Вчера в 4 часа пополудни всем стало известно со слов Долгорукого (твердых слов), что открытие памятника последует 4-го июня и что так настоятельно хотят- в Петербурге. Окончательная телеграмма от Долгорукого о точном дне открытия придет лишь завтра, но все здесь твердо уверены, что открытие будет 4-го. Получены, кроме того, об этом же письма из Петербурга. Депутации (множество) от разных городов и учреждений ждут и не разъезжаются. Господствует сильнейшее оживление. Меня решительно не пускают. Решил теперь, что, кажется, непременно останусь, и если открытие произойдет 4-го, то выеду отсюда в Руссу, стало быть, 8-го и 9-го буду у вас. Сейчас утром приходил Григорович773 и приходил Юрьев, кричат: что отсутствие мое почтется всей Москвой за странность, что все удивятся, что вся Москва только и спрашивает: буду ли я, что о моем отъезде пойдут анекдоты, скажут, что у меня не хватило настолько гражданского чувства, чтоб пренебречь своими делами для такой высшей цели, ибо в восстановлении значения Пушкина по всей России все видят средство к новому повороту убеждений, умов, направлений. 2 причины стоят у меня препятствием и мучают мою душу: 1-я -- Русский Вестник и принятая еще месяц назад обязанность доставить Карамазовых на июньский No. Воротясь 10 июня, что я напишу в какие-нибудь 10 дней? Любимов же 4-го дня ответил, что отсрочка дальнейшая, на июль, зависит от Маркевича,774 если он что-нибудь доставит из своего романа, то можно отсрочить, а то так нет. Ответ же от Маркевича получится не ранее 10 июня. Таким образом я в неизвестности и в беспокойстве. Думал бы начать здесь Карамазовых, но ввиду беспрерывной суетни, посещений и приглашений почти невозможно. 2-я причина, меня мучащая, это тоска по вас: ни одной-то строчки до сих пор не получил от тебя, а ведь уговорились, что ты будешь писать на адрес Елены Павловны! Что с тобой делается, скажи ради бога, почему не пишешь, здорова ли ты, целы ли, здоровы ли дети? Если б ты что написала мне по поводу того: ждать или не ждать мне здесь открытия, я бы был спокоен. Ведь по газетам узнала же ты, что скончалась императрица, как бы тут-то не написать, предвидя, что я непременно должен находиться в затруднении. Каждый день, вчера в дождь, езжу в ужасную даль к Елене Павловне справляться: нет ли письма? Туда и назад рубль извощику. -- Напиши, напиши непременно.

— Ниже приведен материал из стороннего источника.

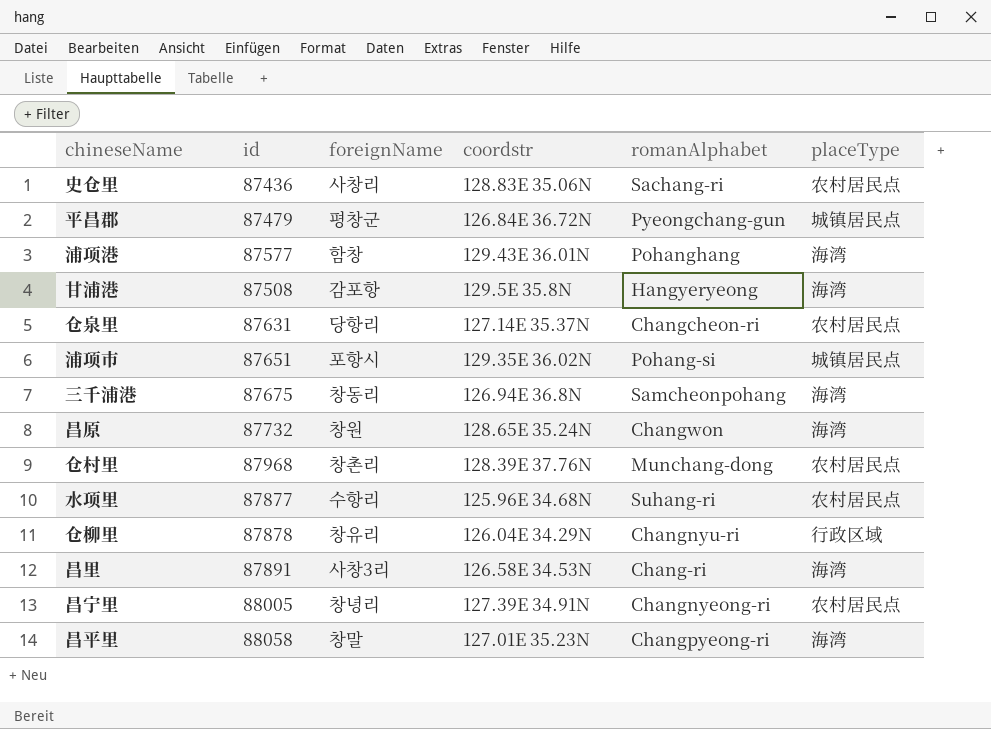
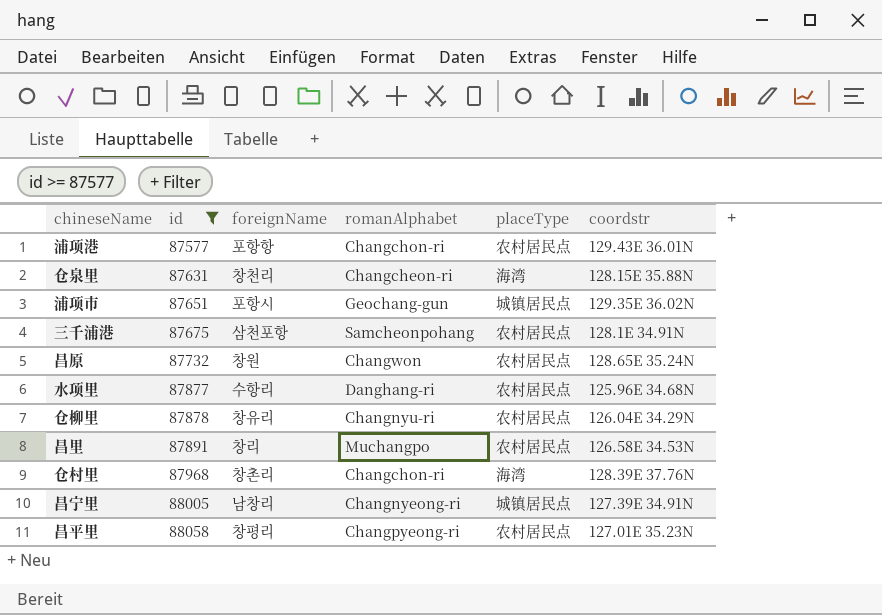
filter: none -> id >= 87577
row order: none -> id ascending
column coordstr | position: 4 -> 6
浦项港 | foreignName: 함창 -> 포항항
浦项港 | romanAlphabet: Pohanghang -> Changchon-ri
浦项港 | placeType: 海湾 -> 农村居民点
仓泉里 | foreignName: 당항리 -> 창천리
仓泉里 | placeType: 农村居民点 -> 海湾
仓泉里 | coordstr: 127.14E 35.37N -> 128.15E 35.88N
浦项市 | romanAlphabet: Pohang-si -> Geochang-gun
三千浦港 | foreignName: 창동리 -> 삼천포항
三千浦港 | placeType: 海湾 -> 农村居民点
三千浦港 | coordstr: 126.94E 36.8N -> 128.1E 34.91N
昌原 | placeType: 海湾 -> 农村居民点
水项里 | romanAlphabet: Suhang-ri -> Danghang-ri
仓柳里 | placeType: 行政区域 -> 农村居民点
昌里 | foreignName: 사창3리 -> 창리
昌里 | romanAlphabet: Chang-ri -> Muchangpo
昌里 | placeType: 海湾 -> 农村居民点
仓村里 | romanAlphabet: Munchang-dong -> Changchon-ri
仓村里 | placeType: 农村居民点 -> 海湾
昌宁里 | foreignName: 창녕리 -> 남창리
昌宁里 | placeType: 农村居民点 -> 城镇居民点
昌平里 | foreignName: 창말 -> 창평리
昌平里 | placeType: 海湾 -> 农村居民点

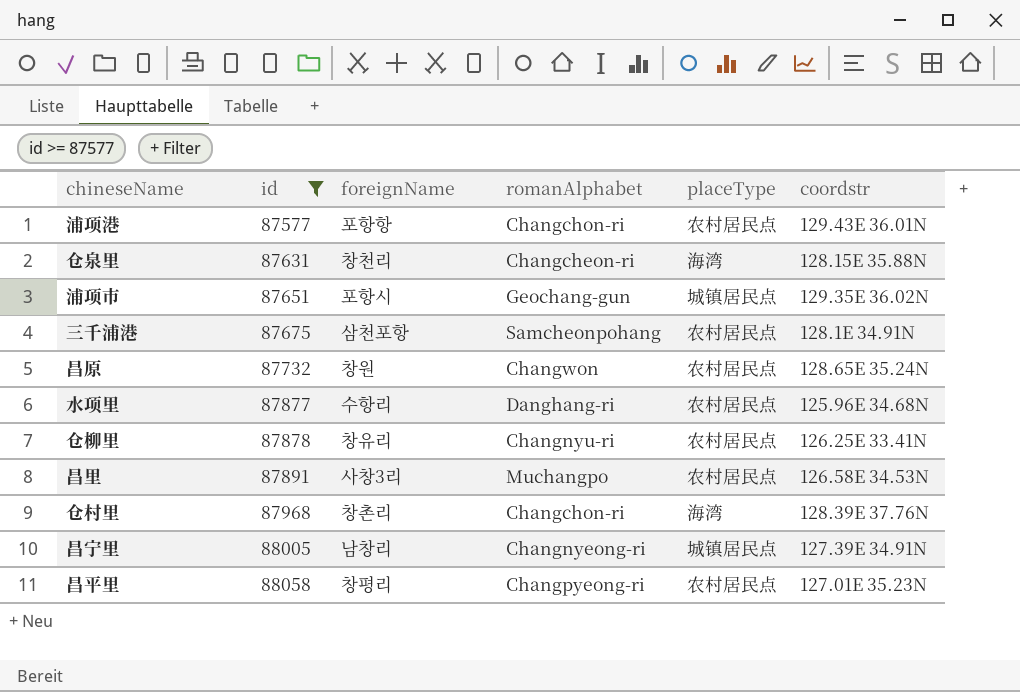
仓柳里 | coordstr: 126.04E 34.29N -> 126.25E 33.41N
昌里 | foreignName: 창리 -> 사창3리

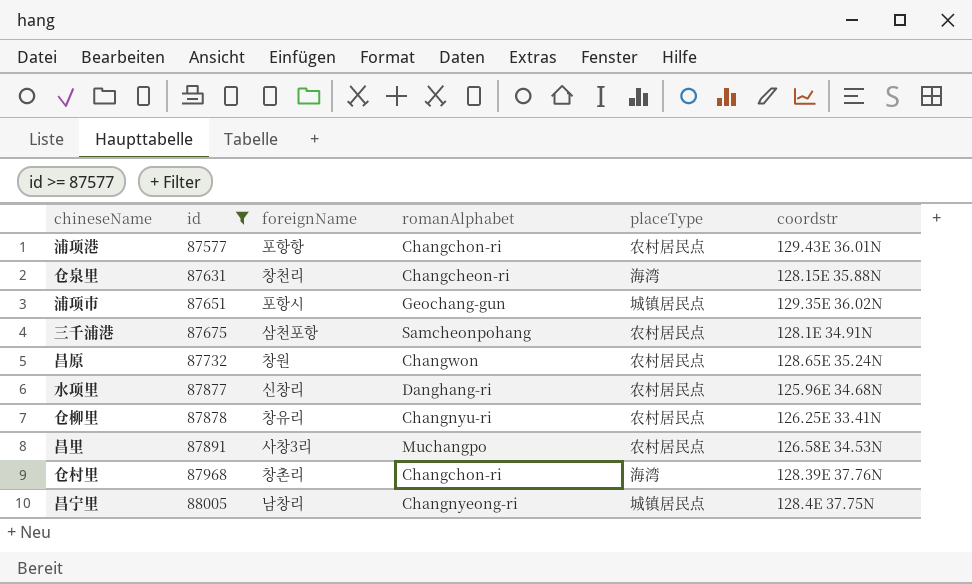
row 昌平里: 88058 | 창평리 | Changpyeong-ri | 农村居民点 | 127.01E 35.23N -> none
水项里 | foreignName: 수항리 -> 신창리
昌宁里 | coordstr: 127.39E 34.91N -> 128.4E 37.75N

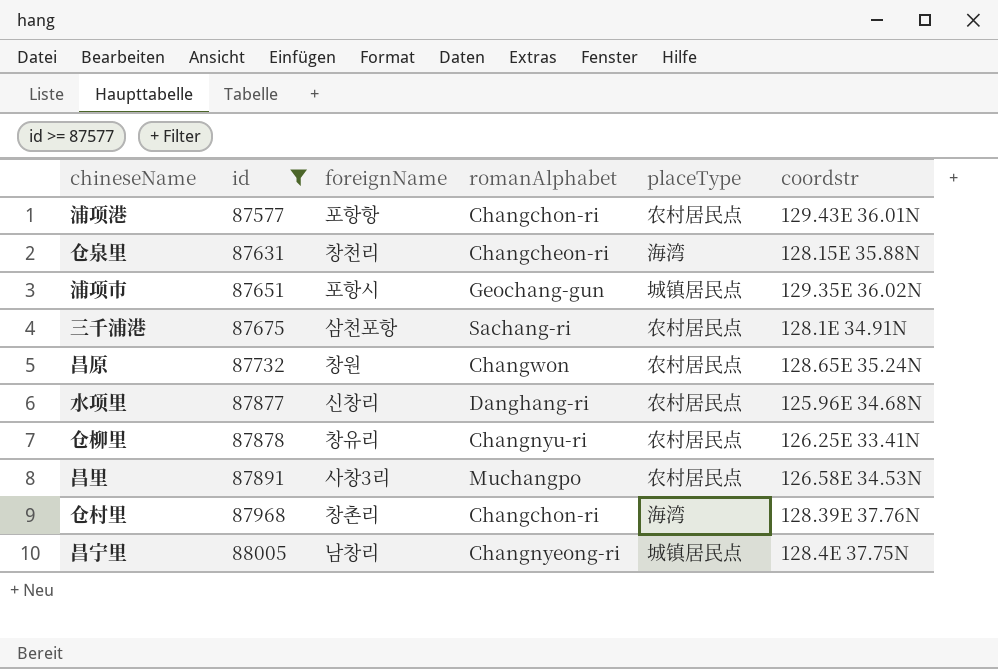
三千浦港 | romanAlphabet: Samcheonpohang -> Sachang-ri

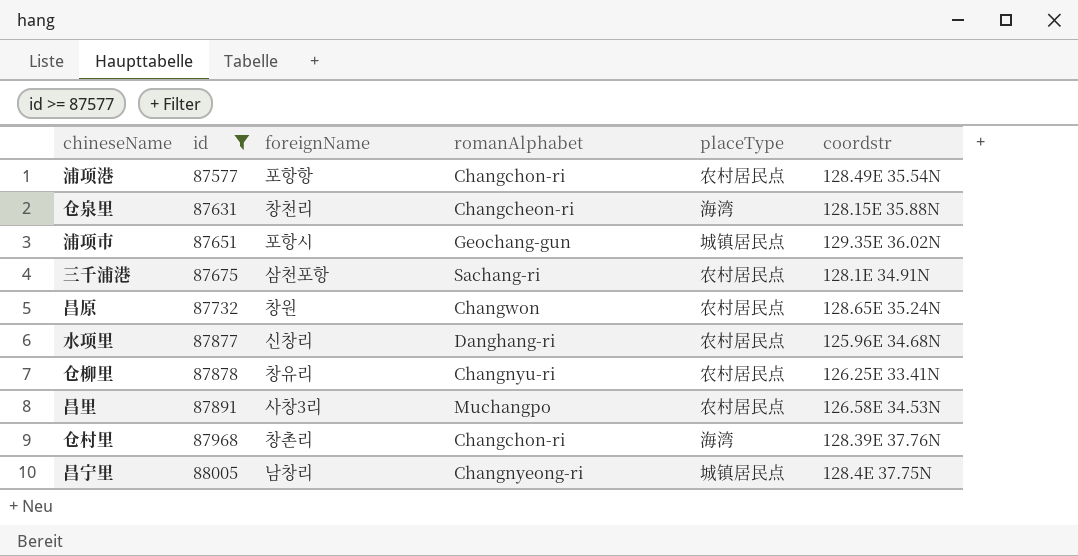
浦项港 | coordstr: 129.43E 36.01N -> 128.49E 35.54N

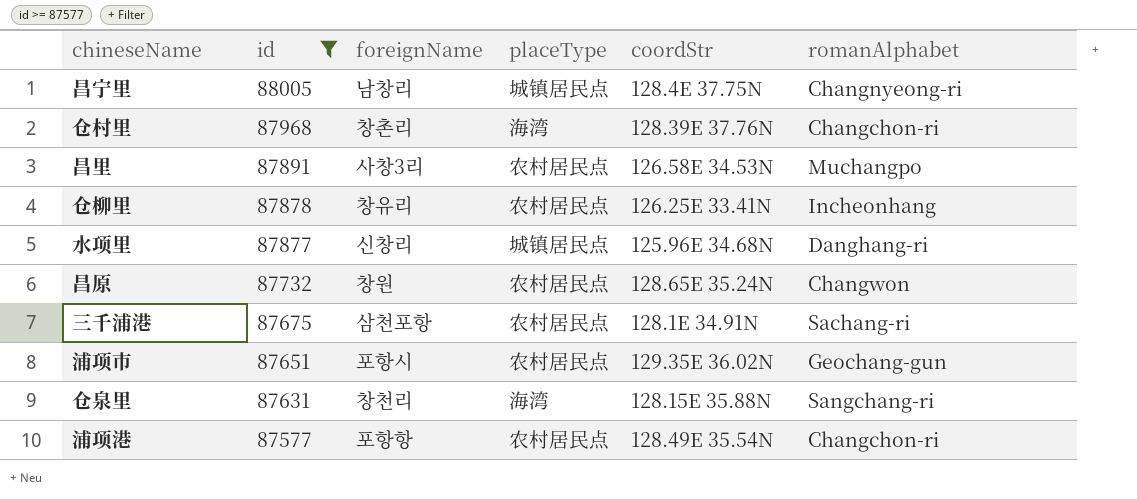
row order: id ascending -> id descending
column name: coordstr -> coordStr
column romanAlphabet | position: 4 -> 6
仓柳里 | romanAlphabet: Changnyu-ri -> Incheonhang
水项里 | placeType: 农村居民点 -> 城镇居民点
浦项市 | placeType: 城镇居民点 -> 农村居民点
仓泉里 | romanAlphabet: Changcheon-ri -> Sangchang-ri

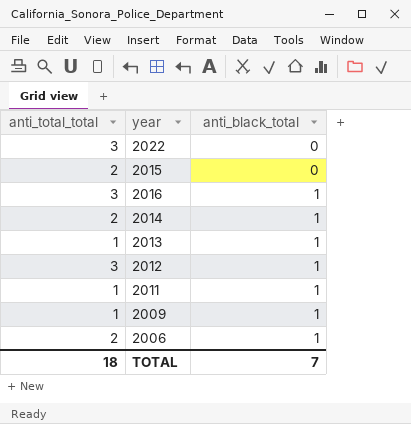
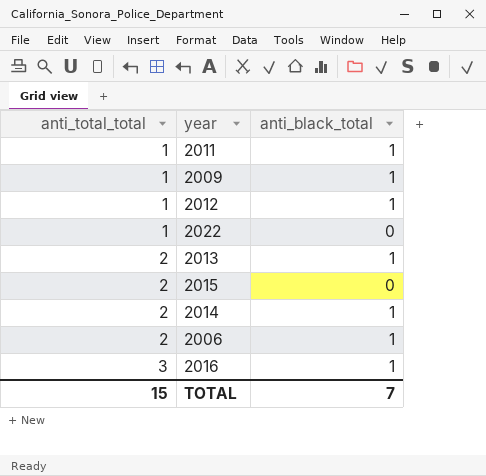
row order: anti_black_total ascending -> anti_total_total ascending
2012 | anti_total_total: 3 -> 1
2022 | anti_total_total: 3 -> 1
2013 | anti_total_total: 1 -> 2
TOTAL | anti_total_total: 18 -> 15

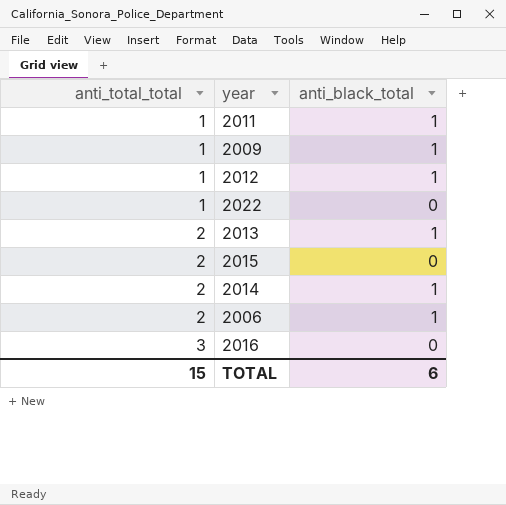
2016 | anti_black_total: 1 -> 0
TOTAL | anti_black_total: 7 -> 6

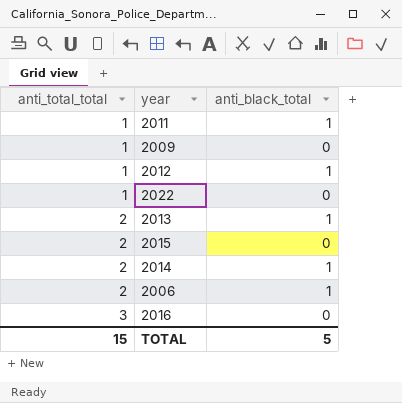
2009 | anti_black_total: 1 -> 0
TOTAL | anti_black_total: 6 -> 5

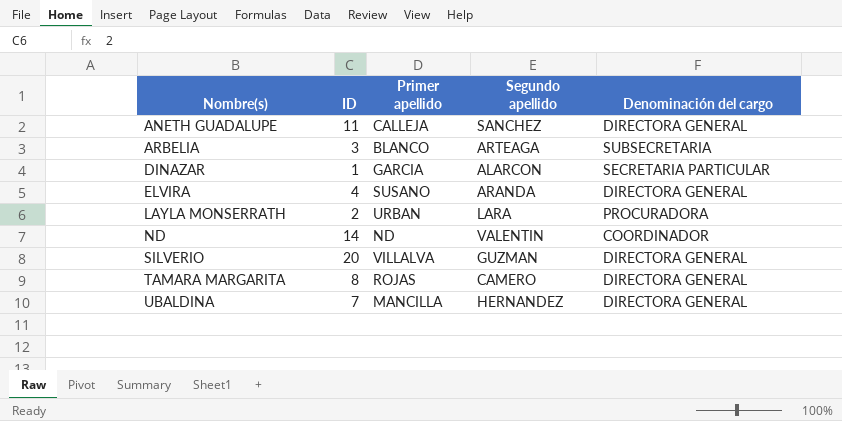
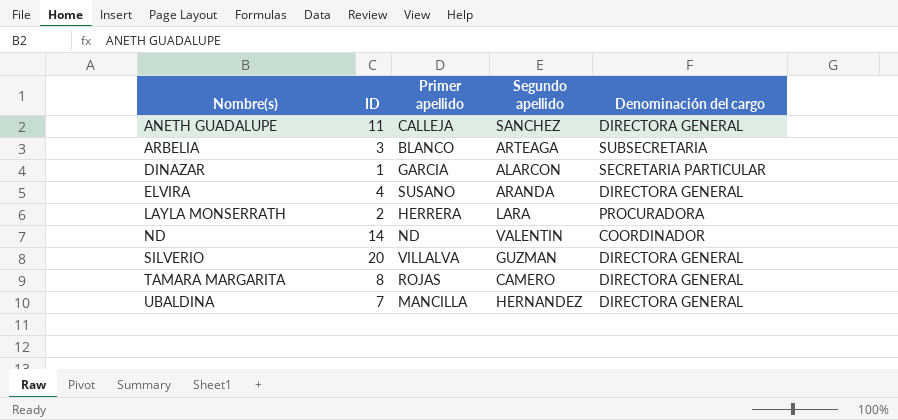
LAYLA MONSERRATH | Primer apellido: URBAN -> HERRERA

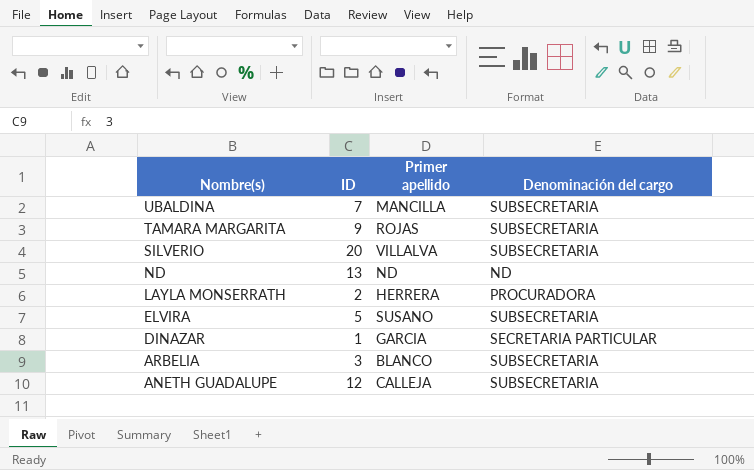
row order: Nombre(s) ascending -> Nombre(s) descending
column Segundo apellido | position: 4 -> none
UBALDINA | Denominación del cargo: DIRECTORA GENERAL -> SUBSECRETARIA
TAMARA MARGARITA | ID: 8 -> 9
TAMARA MARGARITA | Denominación del cargo: DIRECTORA GENERAL -> SUBSECRETARIA
SILVERIO | Denominación del cargo: DIRECTORA GENERAL -> SUBSECRETARIA
ND | ID: 14 -> 13
ND | Denominación del cargo: COORDINADOR -> ND
ELVIRA | ID: 4 -> 5
ELVIRA | Denominación del cargo: DIRECTORA GENERAL -> SUBSECRETARIA
ANETH GUADALUPE | ID: 11 -> 12
ANETH GUADALUPE | Denominación del cargo: DIRECTORA GENERAL -> SUBSECRETARIA

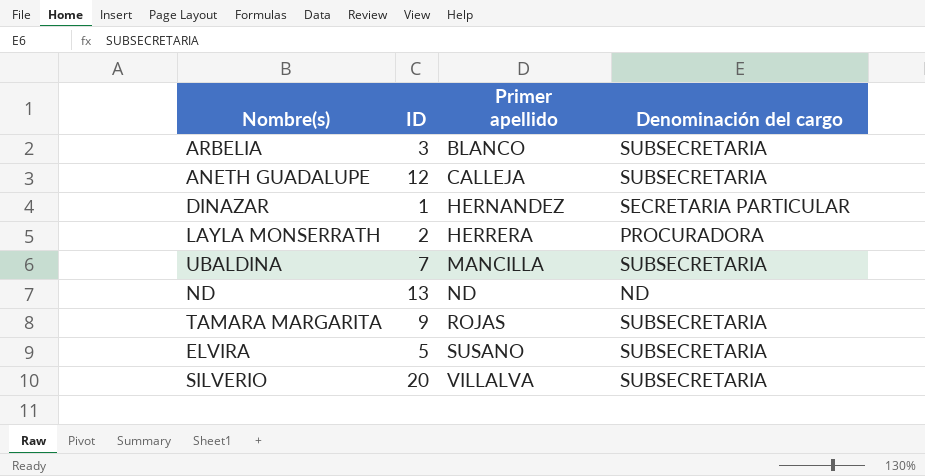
row order: Nombre(s) descending -> Primer apellido ascending
DINAZAR | Primer apellido: GARCIA -> HERNANDEZ

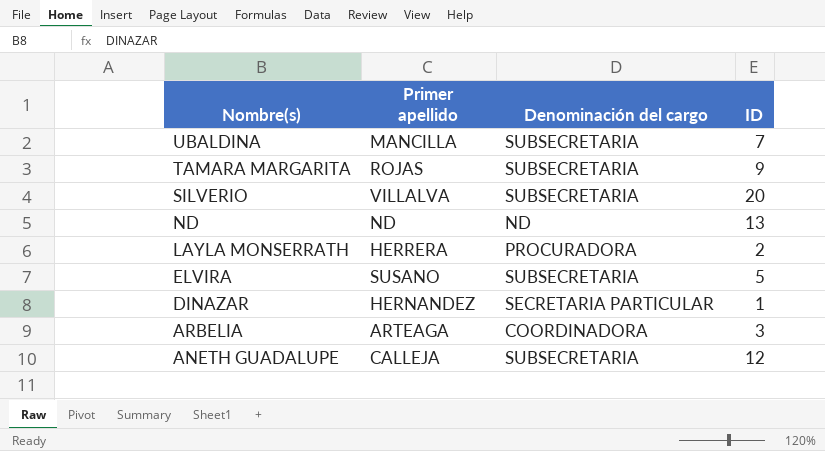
row order: Primer apellido ascending -> Nombre(s) descending
column ID | position: 2 -> 4
ARBELIA | Primer apellido: BLANCO -> ARTEAGA
ARBELIA | Denominación del cargo: SUBSECRETARIA -> COORDINADORA

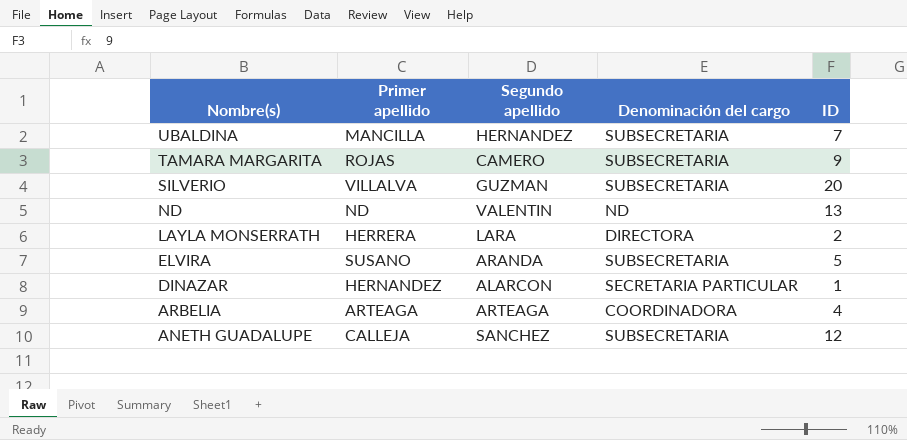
column Segundo apellido | position: none -> 3
LAYLA MONSERRATH | Denominación del cargo: PROCURADORA -> DIRECTORA
ARBELIA | ID: 3 -> 4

Но, кажется, решусь остаться наверно. Вот хоть бы узнать наверно число, а то что если опять отложат! Вчера по настоятельному приглашению был на вечере у Лаврова. Лавров -- это мой страстный, исступленный почитатель, питающийся моими сочинениями уже многие годы. Он издатель и капиталист Русской Мысли. Сам он очень богатый неторгующий купец. Два брата его купцы, торгуют хлебом, он же выделился и живет своим капиталом. 33 года, симпатичнейшая и задушевная фигура, предан искусству и поэзии. На вечере у не<го> было человек 15 здешних ученых и литераторов, тоже некоторые из Петербурга. Появление мое вчера у него произвело восторг. Не хотел было оставаться на ужин, но видя, что огорчу смертельно всех -- остался. Ужин был как большой обед, утонченно приготовленный, с шампанским. После ужина шампанское и сигары в 75 руб. сотня. (Обед 3-го дня был по общей подписке, весьма скромный, не свыше 3-х руб. с персоны, но всю роскошь, цветы, черепаший суп, сигары, залу -- все это Лавров прибавил уже от себя). Воротился домой в 4-м часу. Сегодня Григорович сообщил, что Тургенев, воротившийся от Льва Толстого, болен, а Толстой почти с ума сошел и даже, может быть, совсем сошел.775 776 -- Надо мне опять повидать Каткова и Любимова, чтоб еще уговориться, Юрьев же приезжал сейчас за статьей, умоляя непременно ее в Русскую Мысль. Золотарев приедет (получено известие). От вас только одних не получаю известия. Аня, ради Христа, напиши, по адресам, какие я дал. Все ли письма от меня получила? До сих пор писал каждый день. Ты, Аня, любишь говорить, люблю ли я тебя? а у самой обо мне тоски никакой, а я об тебе тоскую. Что детки! Хоть бы капельку об них услышать. Шутка ли, почти еще две недели разлуки. До свидания, голубчик мой, цалую тебя крепко, детишек цалую и благословляю. Если будет что особенное, напишу и завтра.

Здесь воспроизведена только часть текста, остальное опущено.